Lei mi chiede: “Vogliamo introdurre un ‘valutatore di carisma’ o di fascino nella selezione del personale docente?”. Le rispondo. Assolutamente sì, come avviene in qualsiasi colloquio di lavoro, dove chi si presenta è sottoposto a un test di personalità per verificare, ad esempio in una casa editrice, se il candidato è abbastanza ossessivo e quindi idoneo a fare il correttore di bozze.
È Platone a insegnarci che si impara per fascinazione, perché nell’età dell’adolescenza la mente si apre quando la sfera emotiva è coinvolta. Come ciascuno di noi ricorda di aver studiato con impegno le materie dei professori che ci avevano affascinato e davanti ai quali non si voleva fare brutta figura.
Lei pensa che i pericoli della fascinazione siano maggiori dei pericoli della demotivazione che, come una nebbia pesante, grava in molte classi delle nostre scuole? La demotivazione è insidiosissima, è l’anticamera della depressione, e la depressione è l’anticamera del suicidio. Legga il terzo capitolo di un mio libro, L’ospite inquietante. Il nichilismo e i giovani (Feltrinelli), ci sono diverse testimonianze di come i giovani vivono la loro pericolosissima demotivazione, spesso a vostra insaputa.
Da ultimo, lei si è accorta che nei nostri licei si è rinunciato alla formazione dei giovani, che vengono giudicati solo sulla base delle loro prestazioni oggettive che fanno media matematica, per cui alla fine del quadrimestre uno si trova in pagella un 6 che risulta dalla media di compiti che, in successione, vanno dal 9 al 3, dal 2 all’8? Ma che idea può farsi uno studente in questa altalena di voti?
E poi, perché non si fanno più i temi, ma solo la comprensione di un testo scritto con un voto a scalare per ogni parola incompresa? Forse perché in un tema si esprime la soggettività dello studente che non è valutabile in termini oggettivi, e magari obbliga l’insegnante a tener conto delle condizioni psicologiche dei suoi alunni?

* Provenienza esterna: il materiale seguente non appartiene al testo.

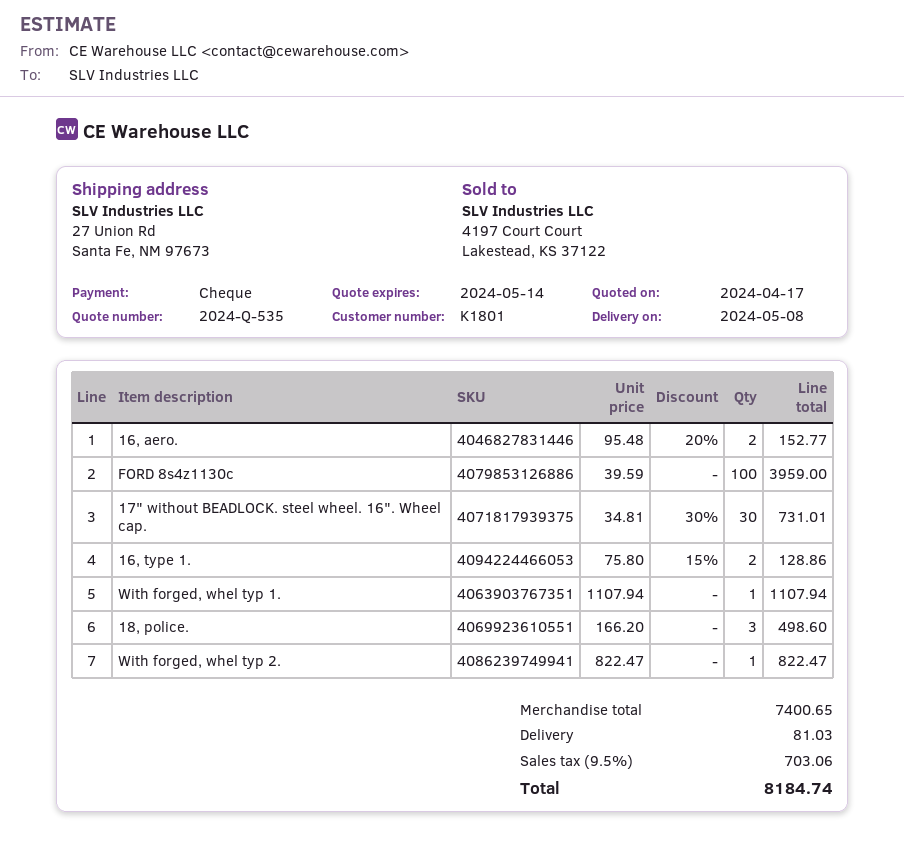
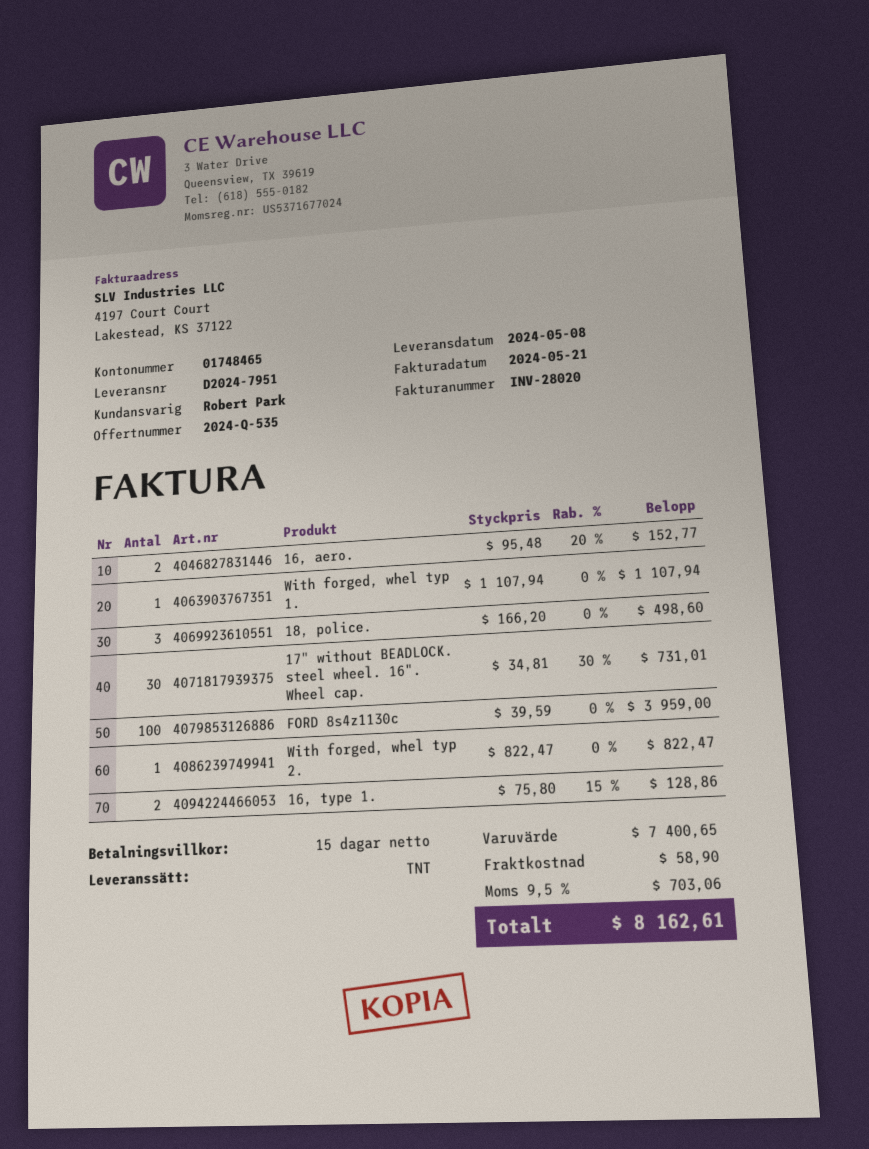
shipping: 81.03 -> 58.90
total: 8184.74 -> 8162.61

Perché, cari professori, non aprite un libro di psicologia dell’età evolutiva? Forse capireste perché Freud, già nel 1910, scriveva: “La scuola deve fare più che evitare di spingere i giovani al suicidio, essa deve creare in loro il piacere di vivere e offrire appoggio e sostegno in un periodo della loro esistenza in cui sono necessitati dalle condizioni del proprio sviluppo ad allentare i loro legami con la casa paterna e la famiglia. Mi sembra incontestabile che la scuola non faccia ciò e che per molti aspetti rimanga al di sotto del proprio compito, che è quello di offrire un sostituto della famiglia e di suscitare l’interesse per la vita che si svolge fuori nel mondo”. Sembra che i giovani questo interesse oggi lo avvertono appena escono da scuola. Come mai?